→ **REQUIRED WORK**: Pick the lines holding the string "align" out of the records and copy them.

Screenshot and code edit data
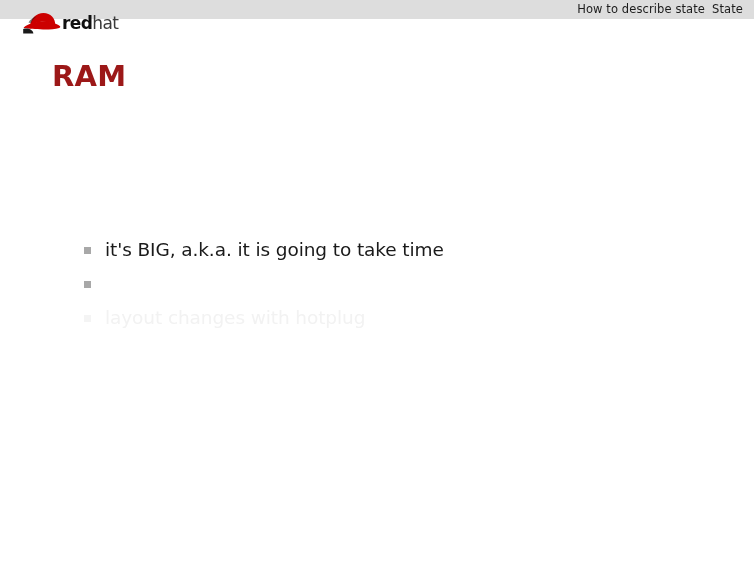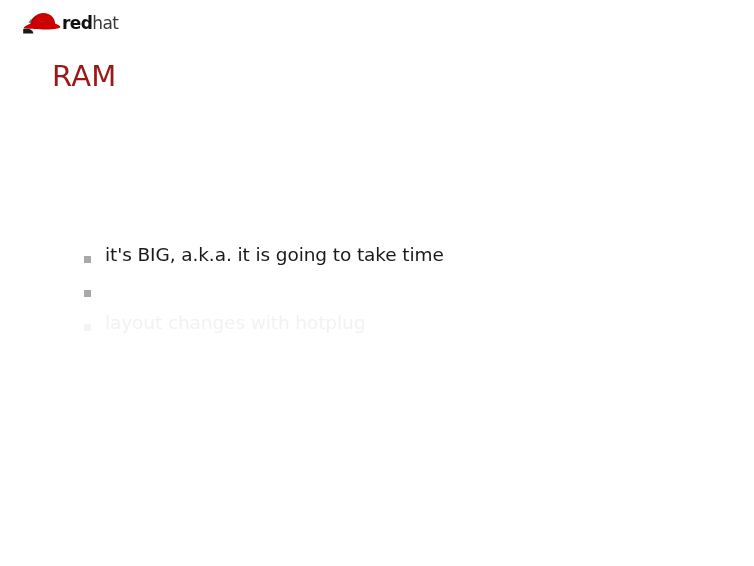--- a/index.html
+++ b/index.html
@@ -140,6 +140,12 @@
 
 <div class="slide">
 
+  <div class="headbar">
+    <div class="headbar-nav">
+      <span class="nav-entry">How to describe state</span>
+      <span class="nav-entry">State</span>
+    </div>
+  </div>
 
   <div class="logo-block">
     <span class="shadowman">

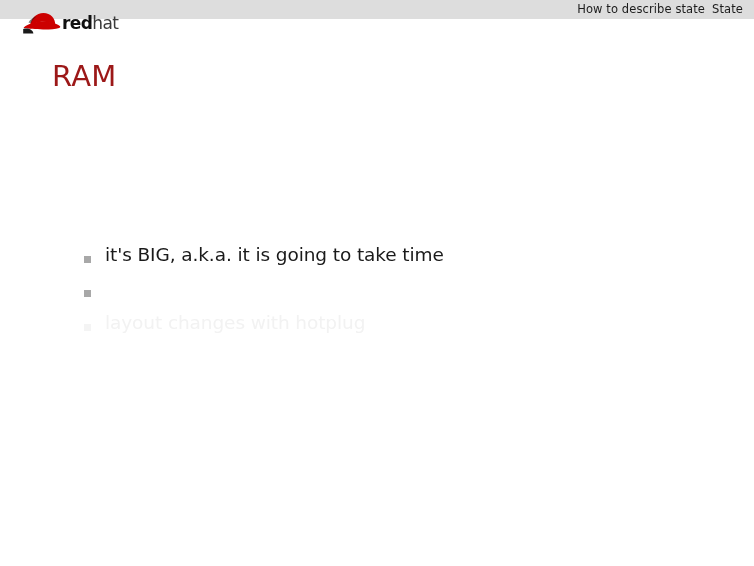--- a/index.html
+++ b/index.html
@@ -90,7 +90,7 @@
     font-family: "DejaVu Sans", sans-serif;
     font-size: 29px;
     line-height: 34px;
-    font-weight: normal;
+    font-weight: bold;
     color: #9c1818;
     letter-spacing: 0.2px;
     margin: 0;

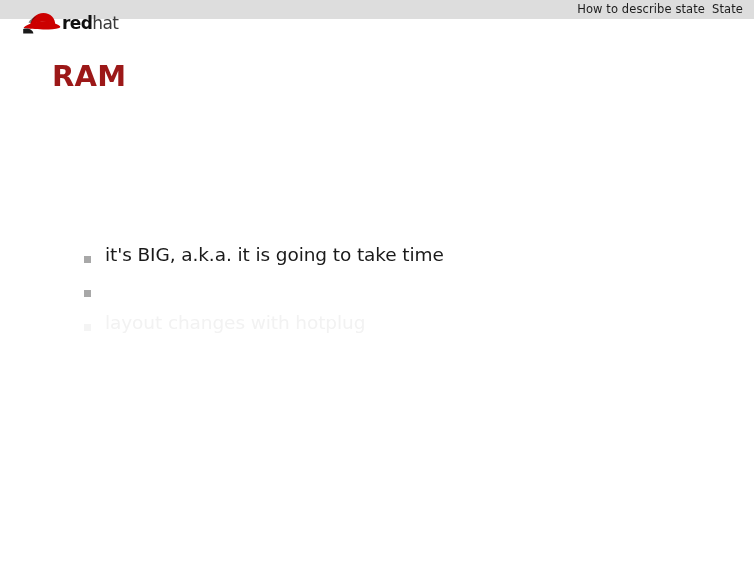--- a/index.html
+++ b/index.html
@@ -106,7 +106,7 @@
   }
   .item-row {
     display: flex;
-    align-items: center;
+    align-items: flex-start;
     height: 34px;
   }
   .item-marker {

→ **SOLUTION TO THE PROBLEM**:
-    align-items: center;
+    align-items: flex-start;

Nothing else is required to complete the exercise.